Evidentemente la lista está lejos de ser exhaustiva, y cada día que pasa suma nuevos ejemplos. Así podemos ver, sin ir más lejos, las nuevas competencias con que ha dotado el Ayuntamiento de San Cristóbal de La Laguna, municipio de la isla de Tenerife, a su Policía Local, para que, sin tener que poner sobre aviso a otros cuerpos, puedan multar con cantidades que van desde 100 hasta 300 euros a todo el que “ocupe la vía pública obstaculizando su uso” sin el pertinente permiso. O sea, que intentar plantear una reivindicación o airear unas protestas o razones te puede costar económicamente muy caro: ¡disuasión económica! Y más en los tiempos que corren.

O ver como los mismos que cínicamente se rasgan las vestiduras ante cualquier sugerencia de una democracia directa y participativa en la que el ciudadano pueda tomar parte activa en la toma de decisiones, “pues para eso ya están sus representantes votados legítimamente” aplauden que, con bandas fascistas como punta de lanza, “el pueblo” eche a un oligarca impresentable en Ucrania para poner a “nuestro” oligarca. Y si en el camino mueren tiroteados algunos policías y se lincha públicamente y con imágenes a uno de ellos... ¡bien hecho! ¿Qué creen que dirían estos mismos tipos si en los disturbios que unos meses antes asolaron barrios populares de varias ciudades inglesas unos jóvenes hubieran cogido a un policía y lo hubieran linchado?

No nos llamemos a engaño. Como bien reflejó Toussas en 2009 estamos contemplando la adopción de medidas para criminalizar las protestas y perseguir a las organizaciones comunistas, ante el temor de que las ideas revolucionarias avancen en esta Europa en la que los trabajadores cada vez ven menos esa idílica Europa que nos venden, y sí, en cambio, observan empeorar radicalmente sus condiciones de vida, aumentar el paro y la pobreza, perder derechos y libertades de forma acelerada, disminuir su poder adquisitivo y crecer más y más las desigualdades.

Recuérdenlo: la democracia burguesa es un lujo de burgueses ricos y acomodados. En tiempos de crisis hay que restringir los lujos y, como consecuencia, la democracia burguesa cada vez es menos democrática y va siendo incorporado su recambio natural: el fascismo.

Desde que se instauró el capitalismo se viene produciendo una inacabable guerra de clases y, en estos tiempos, los capitalistas van ganando. Son menos, y si lo consiguen no sólo es por tener los medios represivos a su disposición, sino, también, en función del dominio ideológico sobre los trabajadores, con la inexcusable ayuda política de las fuerzas oportunistas y reformistas que proyectan la concepción de que el capitalismo es reformable y mejorable para el conjunto de la clase trabajadora.

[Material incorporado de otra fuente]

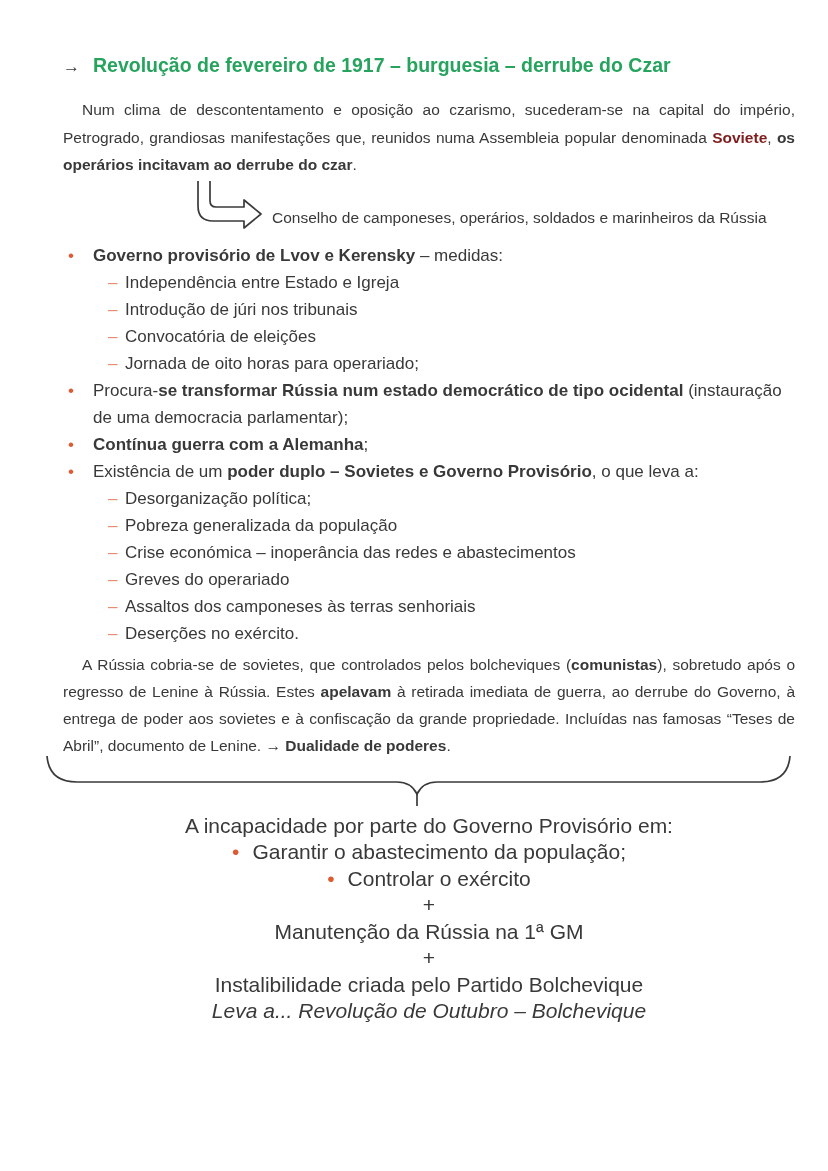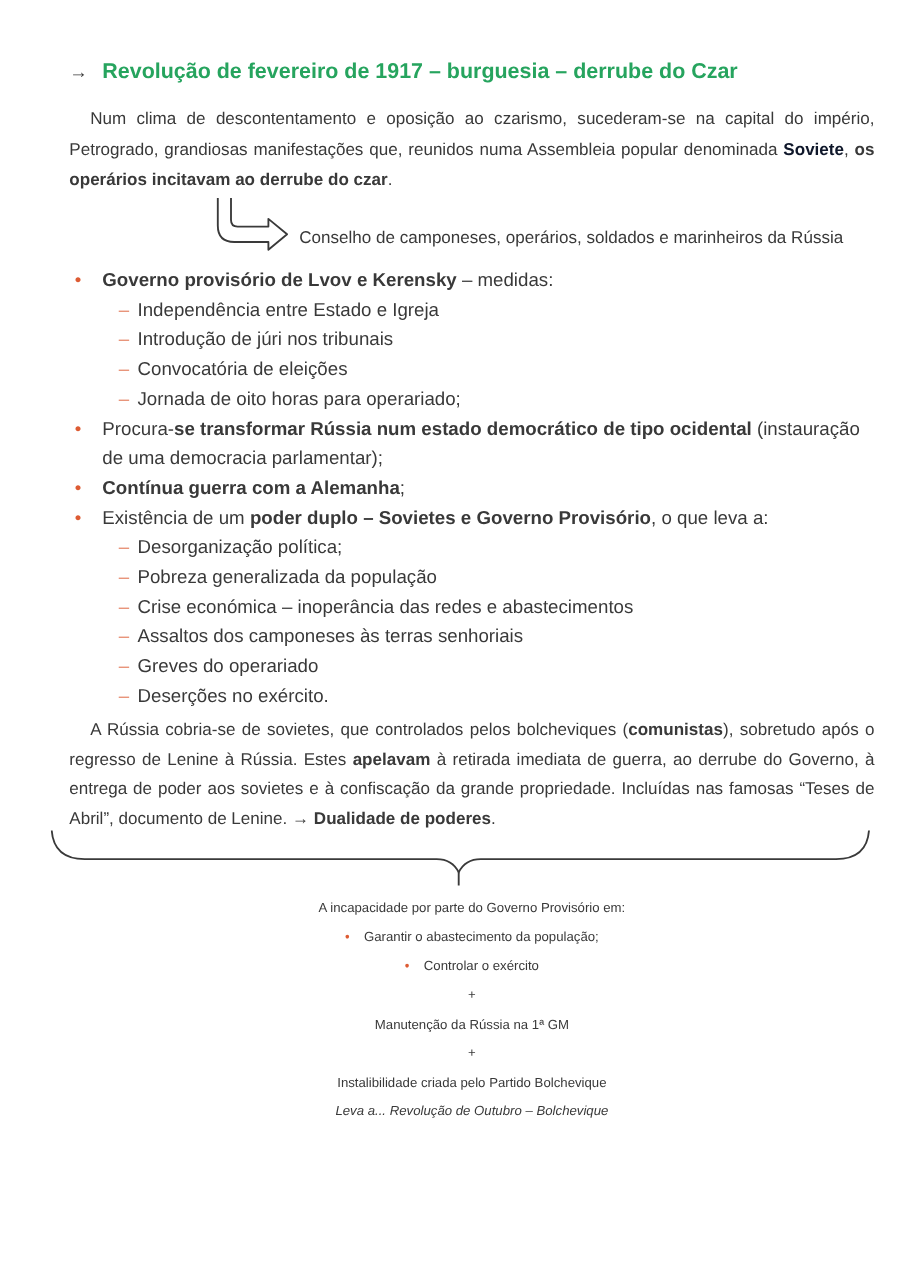--- a/index.html
+++ b/index.html
@@ -25,21 +25,21 @@
   p.para{
     margin:0;
     font-size:15.5px;line-height:27.5px;
     text-align:justify;text-indent:19px;
   }
   p.para.p1{margin-top:16px;}
   p.para.p2{margin-top:6px;}
   p.para.p3{margin-top:4px;line-height:27px;}
 
   .run-b{font-weight:700;}
-  .run-ob{font-weight:700;color:#0f172a;}
+  .run-ob{font-weight:700;color:#7f1d1d;}
 
   .note-row{
     margin-left:132px;margin-top:2px;
     height:49px;
     display:flex;align-items:flex-end;gap:9px;
   }
   .note-row svg{flex:0 0 auto;display:block;}
   .note-text{font-size:15.5px;line-height:20px;padding-bottom:2px;white-space:nowrap;}
 
   ul.bullets{
@@ -56,21 +56,21 @@
   ul.bullets li.l2::before{
     content:"–";position:absolute;left:45px;top:0;
     color:#e68a6d;
   }
 
   svg.brace{display:block;margin:-4px 0 0 -17px;}
 
   .funnel{
     margin-top:6px;
     text-align:center;
-    font-size:12px;line-height:26.5px;
+    font-size:21px;line-height:26.5px;
   }
   .funnel .fline{white-space:nowrap;}
   .fdot::before{content:"•";color:#dd5b33;}
   .fdot{margin-right:13px;}
   .funnel .italic{font-style:italic;}
 
   .pagenum{
     position:absolute;top:1103px;right:50px;
     font-size:15px;color:#393939;
   }
@@ -100,22 +100,22 @@
       <li class="l2"><span class="run-n">Independência entre Estado e Igreja</span></li>
       <li class="l2"><span class="run-n">Introdução de júri nos tribunais</span></li>
       <li class="l2"><span class="run-n">Convocatória de eleições</span></li>
       <li class="l2"><span class="run-n">Jornada de oito horas para operariado;</span></li>
       <li class="l1"><span class="run-n">Procura-</span><span class="run-b">se transformar Rússia num estado democrático de tipo ocidental</span><span class="run-n"> (instauração de uma democracia parlamentar);</span></li>
       <li class="l1"><span class="run-b">Contínua guerra com a Alemanha</span><span class="run-n">;</span></li>
       <li class="l1"><span class="run-n">Existência de um </span><span class="run-b">poder duplo – Sovietes e  Governo Provisório</span><span class="run-n">, o que leva a:</span></li>
       <li class="l2"><span class="run-n">Desorganização política;</span></li>
       <li class="l2"><span class="run-n">Pobreza generalizada da população</span></li>
       <li class="l2"><span class="run-n">Crise económica – inoperância das redes e abastecimentos</span></li>
+      <li class="l2"><span class="run-n">Greves do operariado</span></li>
       <li class="l2"><span class="run-n">Assaltos dos camponeses às terras senhoriais</span></li>
-      <li class="l2"><span class="run-n">Greves do operariado</span></li>
       <li class="l2"><span class="run-n">Deserções no exército.</span></li>
     </ul>
 
     <p class="para p3"><span class="run-n">A Rússia cobria-se de sovietes, que controlados pelos bolcheviques (</span><span class="run-b">comunistas</span><span class="run-n">), sobretudo após o regresso de Lenine à Rússia. Estes </span><span class="run-b">apelavam</span><span class="run-n"> à retirada imediata de guerra, ao derrube do Governo, à entrega de poder aos sovietes e à confiscação da grande propriedade. Incluídas nas famosas “Teses de Abril”, documento de Lenine. </span><span class="run-b">→ Dualidade de poderes</span><span class="run-n">.</span></p>
 
     <svg class="brace" width="745" height="52" viewBox="0 0 745 52">
       <path d="M1,1 Q3,27 31,27 L351,27 Q365,27 371,39 Q377,27 391,27 L714,27 Q742,27 744,1" fill="none" stroke="#3a3a3a" stroke-width="1.7"></path>
       <path d="M371,39 L371,51" fill="none" stroke="#3a3a3a" stroke-width="1.7"></path>
     </svg>
 

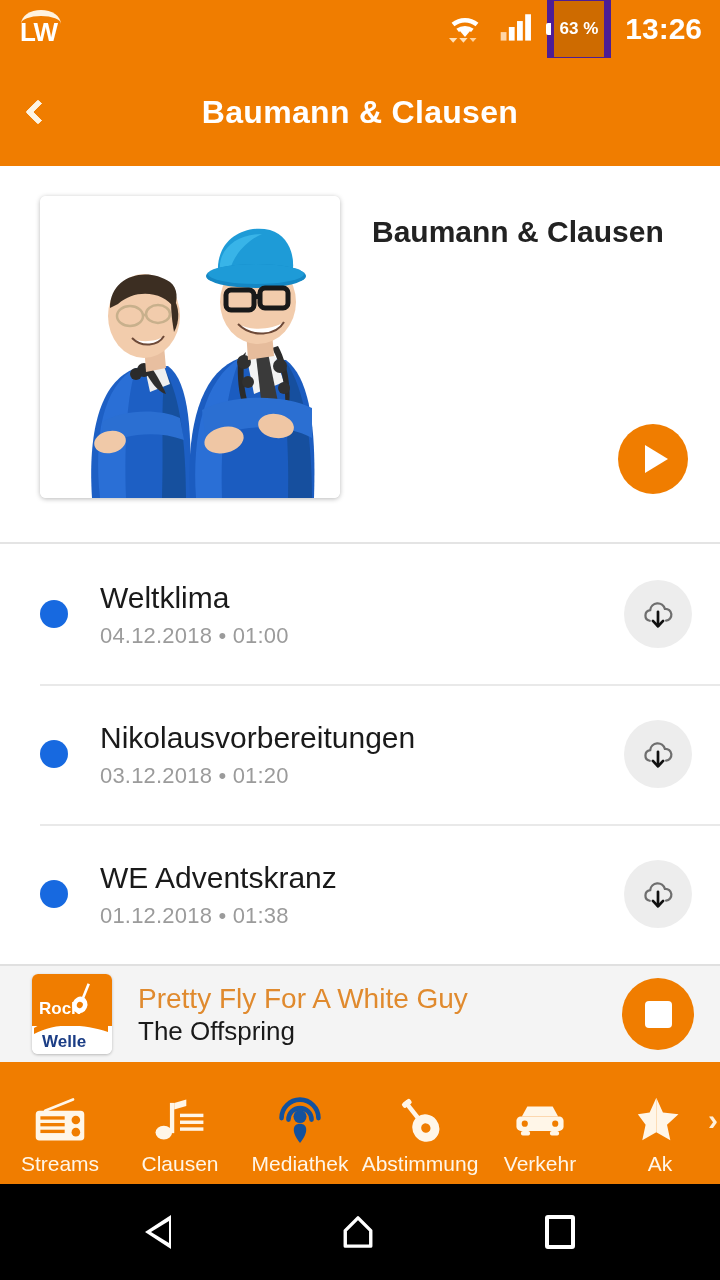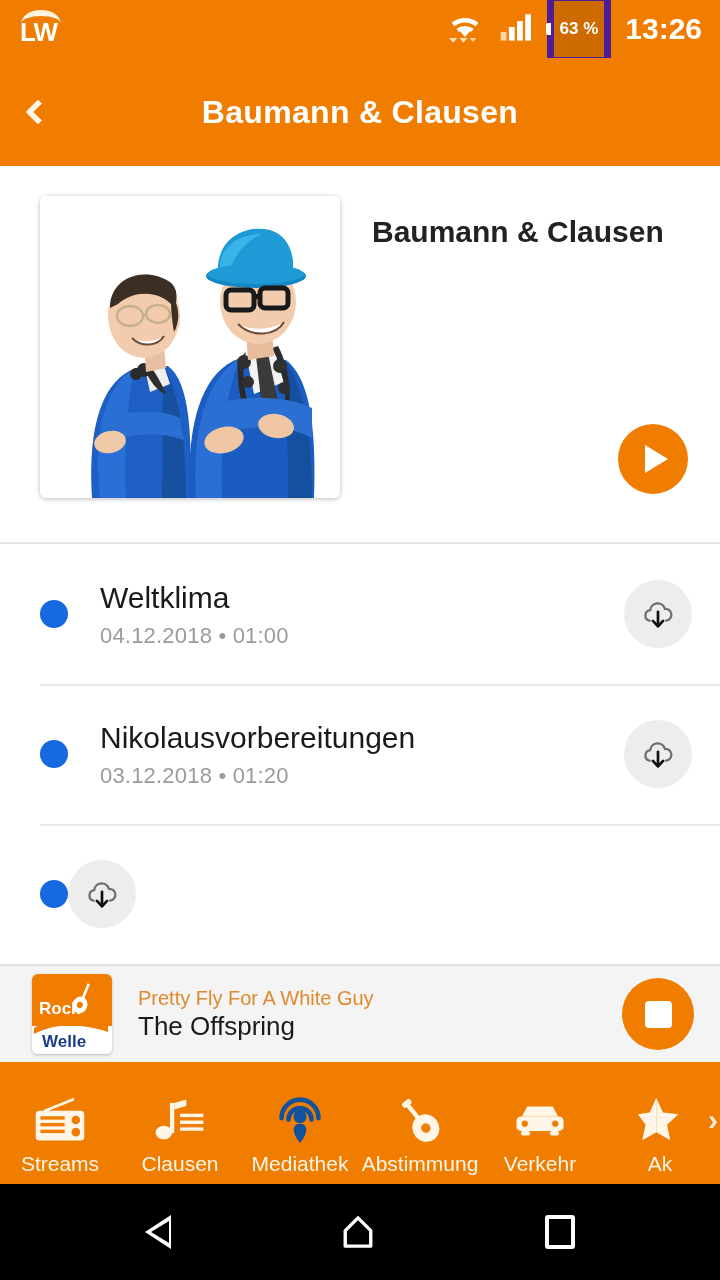--- a/index.html
+++ b/index.html
@@ -117,21 +117,21 @@
     display:flex; align-items:center; padding:0 26px 0 32px;
     border-top:2px solid #E0E0E0;
   }
   .station-logo {
     width:80px; height:80px; flex:0 0 80px; border-radius:6px; overflow:hidden;
     background:#fff; box-shadow:0 1px 3px rgba(0,0,0,0.25); position:relative;
   }
   .station-logo svg { display:block; width:100%; height:100%; }
   .np-text { flex:1; padding-left:26px; overflow:hidden; }
   .np-title {
-    font-size:20px; color:#E08A2E; line-height:1.25; white-space:nowrap;
+    font-size:28px; color:#E08A2E; line-height:1.25; white-space:nowrap;
     overflow:hidden; margin-bottom:0;
   }
   .np-artist { font-size:26px; color:#1A1A1A; line-height:1.2; white-space:nowrap; overflow:hidden; }
   .stop-fab {
     width:72px; height:72px; border-radius:50%; background:#F07D00;
     display:flex; align-items:center; justify-content:center; flex:0 0 72px;
   }
   .stop-sq { width:27px; height:27px; background:#fff; border-radius:4px; }
 
   
@@ -313,20 +313,24 @@
         <svg width="36" height="36" viewBox="0 0 24 24">
           <path d="M6.5 16.5 A3.6 3.6 0 0 1 6.8 9.4 A5 5 0 0 1 16.6 8.6 A3.9 3.9 0 0 1 17.4 16.4" fill="none" stroke="#6E6E6E" stroke-width="1.5" stroke-linecap="round"></path>
           <line x1="12" y1="10.5" x2="12" y2="20" stroke="#111" stroke-width="1.8" stroke-linecap="round"></line>
           <path d="M8.6 16.6 L12 20.2 L15.4 16.6" fill="none" stroke="#111" stroke-width="1.8" stroke-linecap="round" stroke-linejoin="round"></path>
         </svg>
       </div>
     </div>
 
     <div class="episode">
       <span class="dot"></span>
+      <div class="ep-text">
+        <div class="ep-title">WE Adventskranz</div>
+        <div class="ep-meta">01.12.2018 • 01:38</div>
+      </div>
       <div class="dl-btn">
         <svg width="36" height="36" viewBox="0 0 24 24">
           <path d="M6.5 16.5 A3.6 3.6 0 0 1 6.8 9.4 A5 5 0 0 1 16.6 8.6 A3.9 3.9 0 0 1 17.4 16.4" fill="none" stroke="#6E6E6E" stroke-width="1.5" stroke-linecap="round"></path>
           <line x1="12" y1="10.5" x2="12" y2="20" stroke="#111" stroke-width="1.8" stroke-linecap="round"></line>
           <path d="M8.6 16.6 L12 20.2 L15.4 16.6" fill="none" stroke="#111" stroke-width="1.8" stroke-linecap="round" stroke-linejoin="round"></path>
         </svg>
       </div>
     </div>
 
   </div>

Los beneficios –la famosa plusvalía- sólo se consiguen por la explotación del trabajo, por la parte que se apropia el capitalista. Cuando el capital no obtiene la suficiente renta en la producción y venta de recursos se lanza al ámbito especulativo: el famoso capitalismo especulativo (el “nuevo capitalismo financiero” de los últimos años). Y cuando les estalla la burbuja estos liberales empedernidos no tienen empacho en llamar a sus lacayos del gobierno para que –con dinero público- se tapen los agujeros de sus balances y les salven sus ganancias.